"""

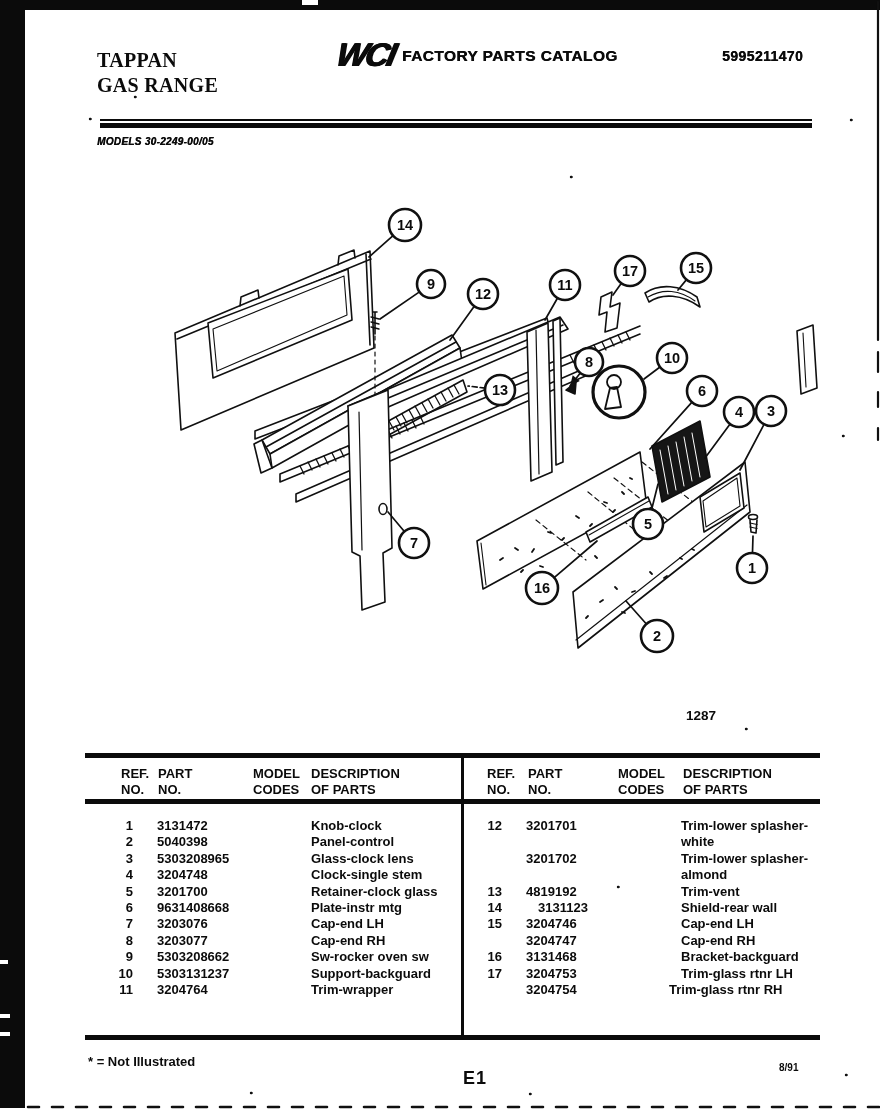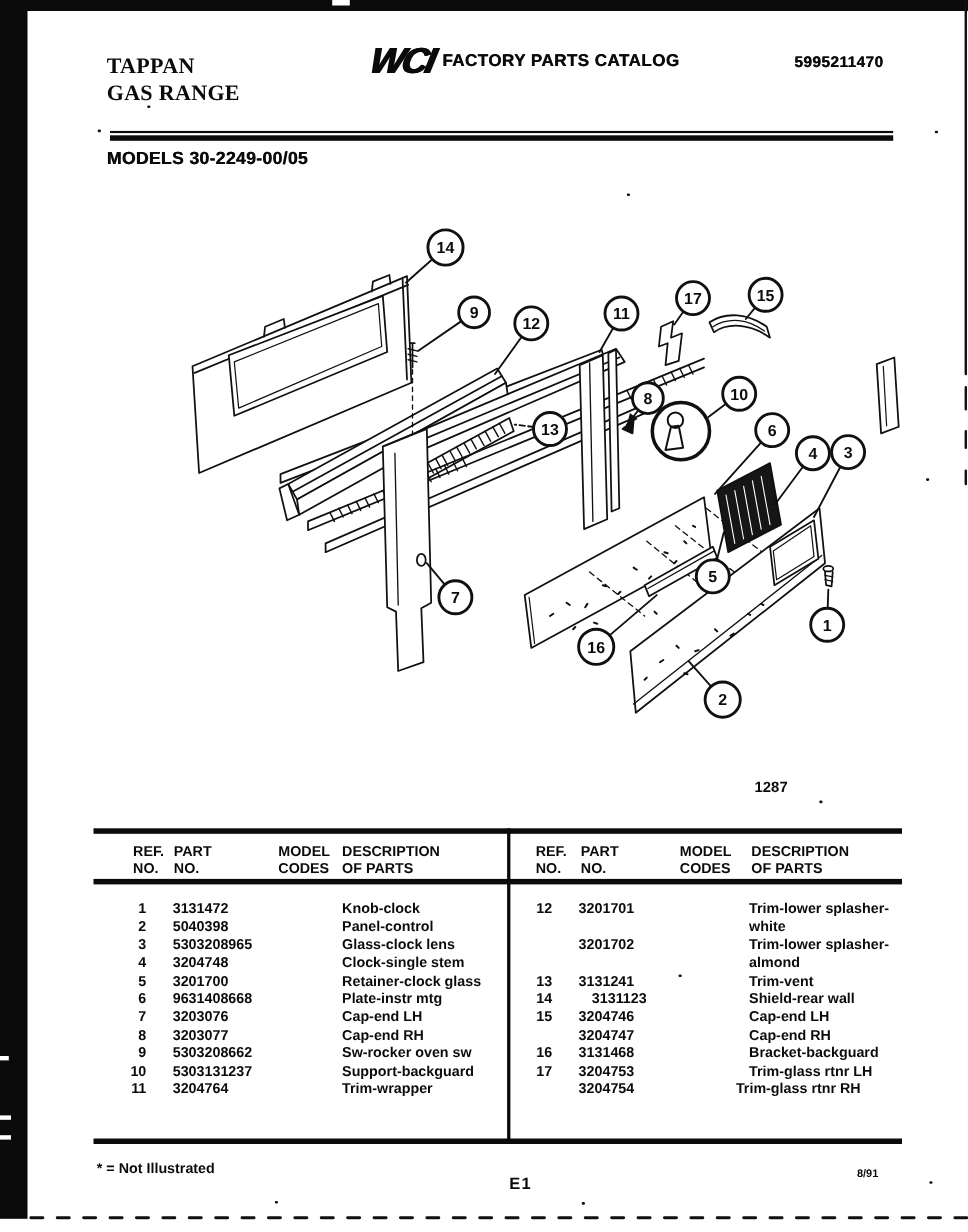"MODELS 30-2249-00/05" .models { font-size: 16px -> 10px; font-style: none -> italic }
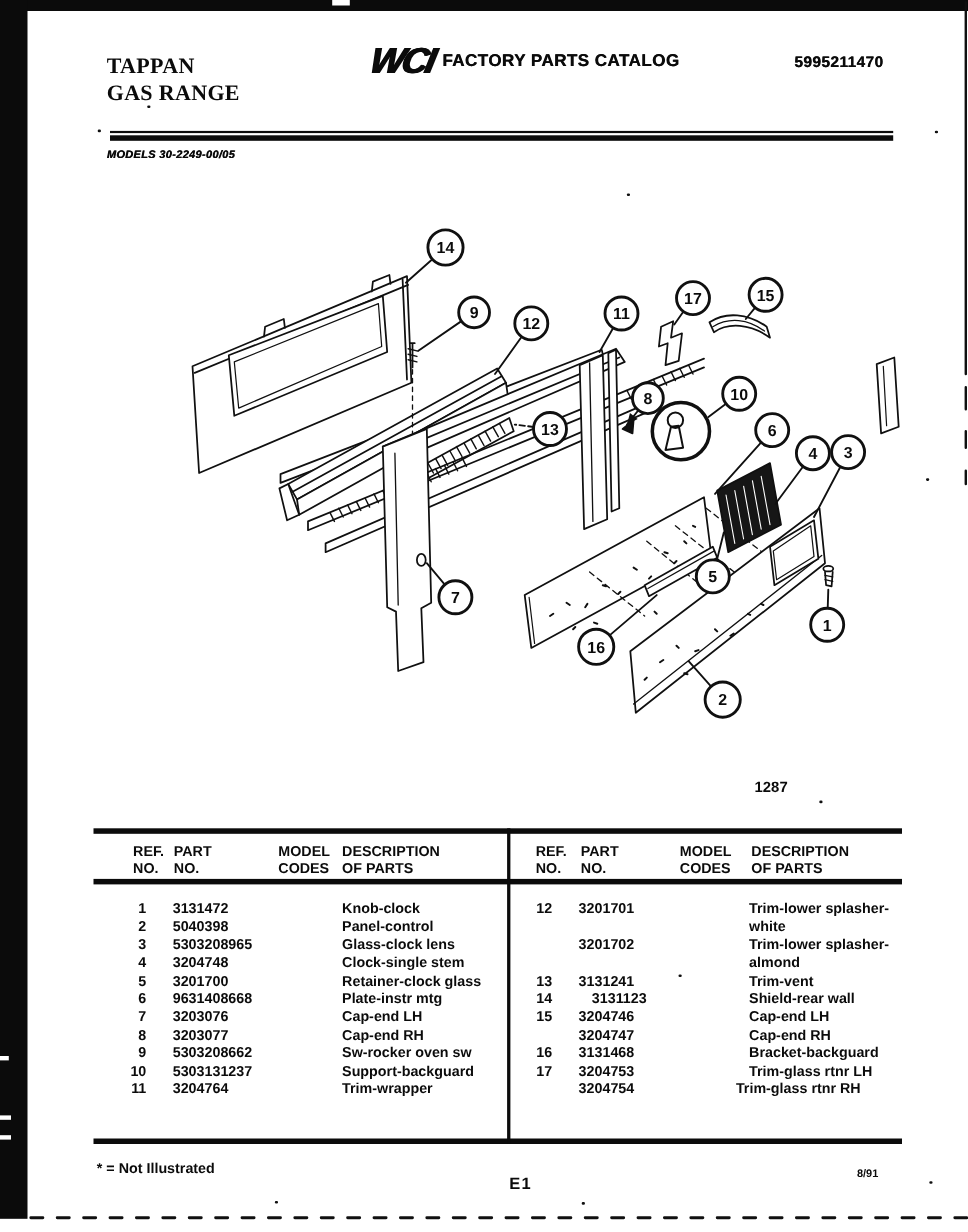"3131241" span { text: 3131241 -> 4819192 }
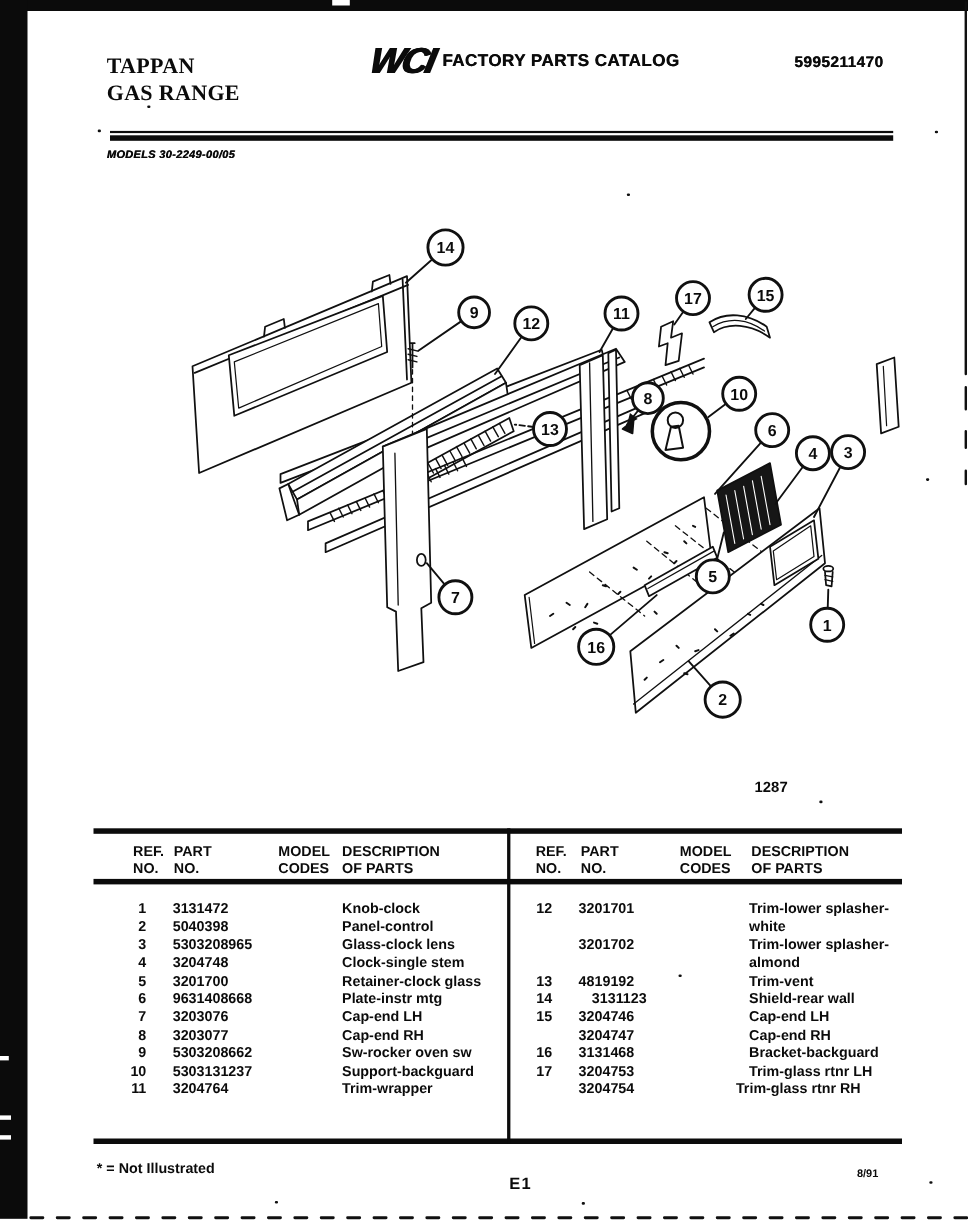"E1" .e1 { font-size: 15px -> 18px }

"""
"""

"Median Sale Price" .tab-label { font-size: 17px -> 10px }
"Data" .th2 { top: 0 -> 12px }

"""
"""

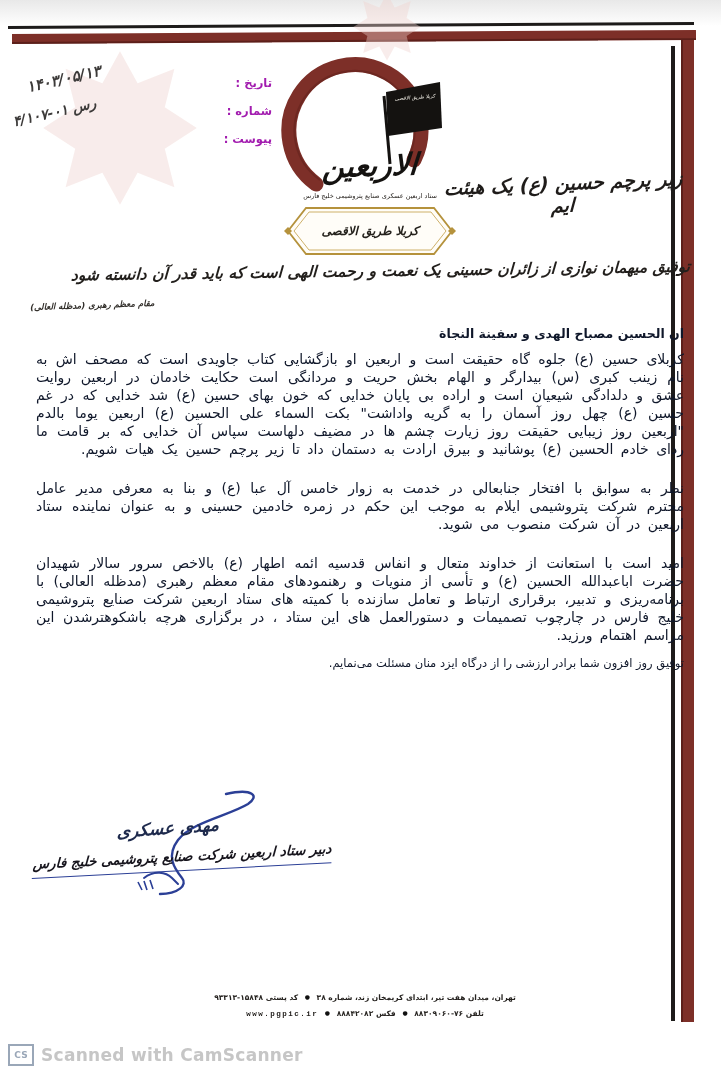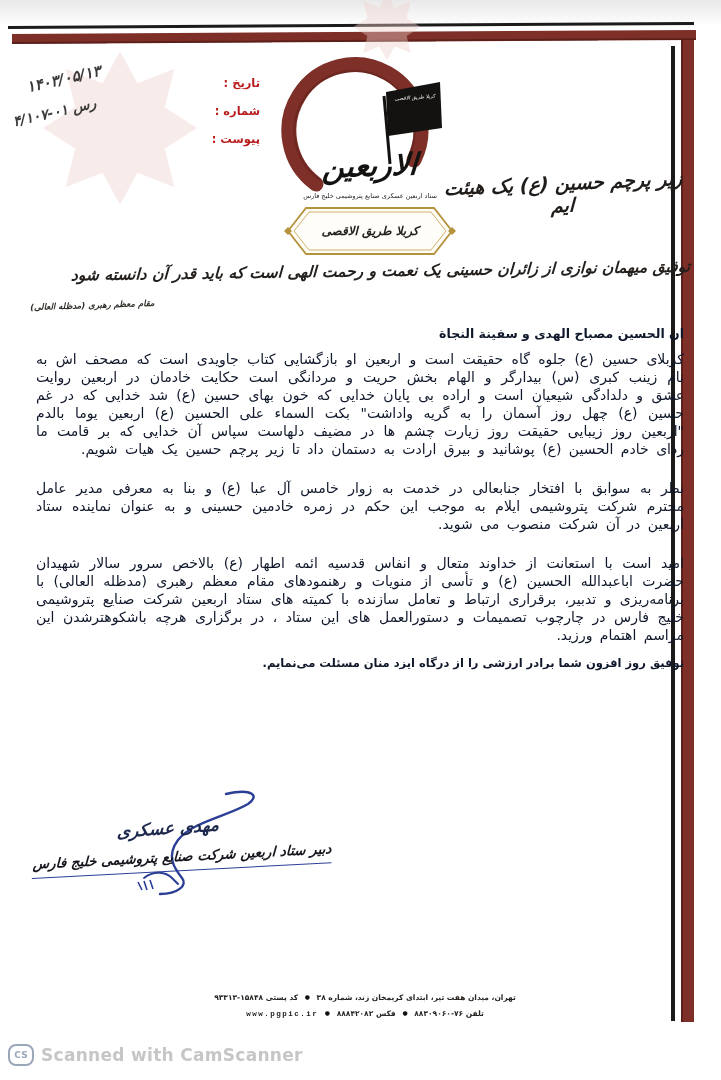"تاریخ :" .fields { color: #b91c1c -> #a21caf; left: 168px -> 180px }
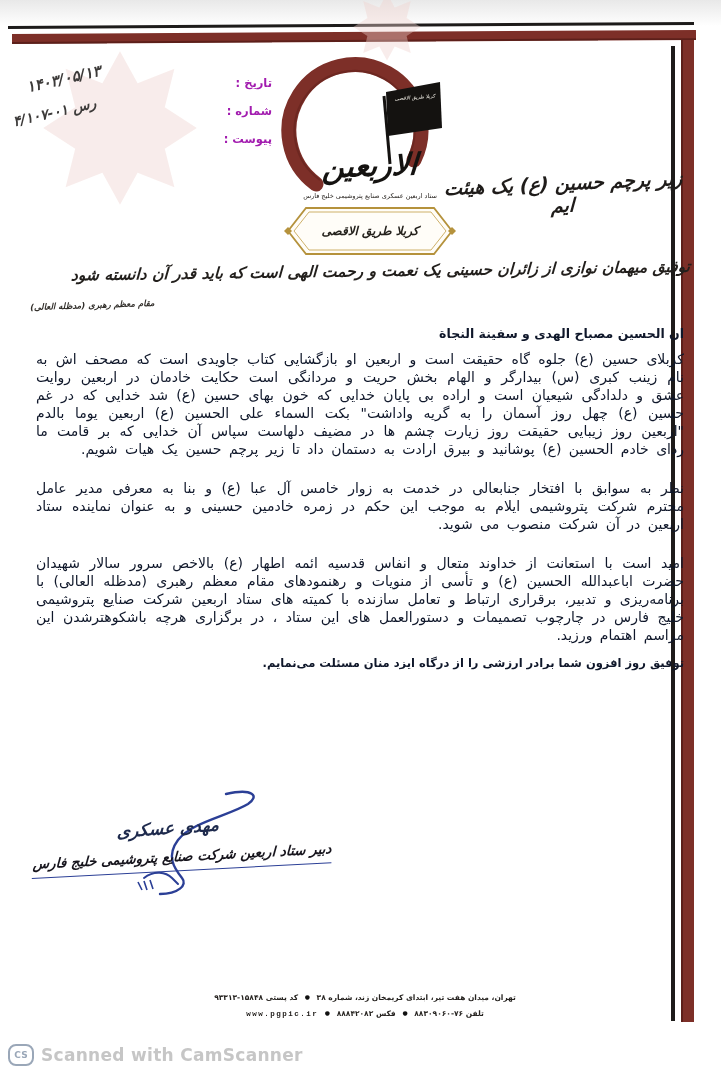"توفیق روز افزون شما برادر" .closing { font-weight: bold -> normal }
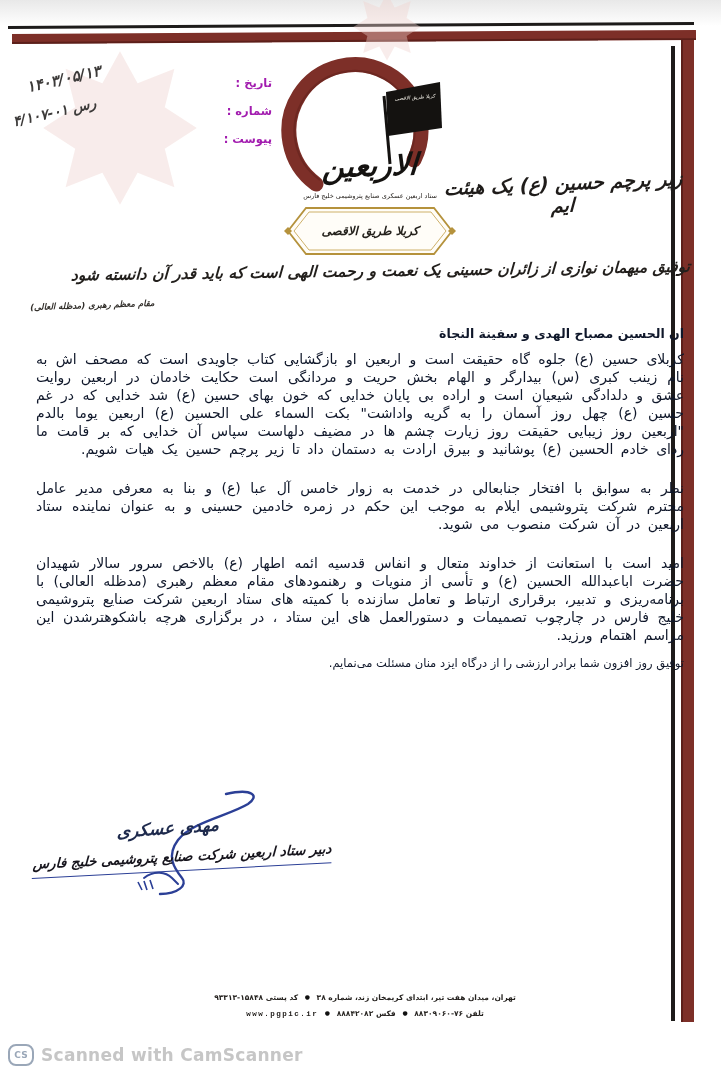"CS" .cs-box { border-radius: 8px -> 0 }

"""

| TO DO |
In the entries above, find the line with "text: 3131241 ->" and the line with "font-size: 15px ->". Return exactly those lines and all the ones between them, pictures excluded.

| RESPONSE BOX |
"3131241" span { text: 3131241 -> 4819192 }
"E1" .e1 { font-size: 15px -> 18px }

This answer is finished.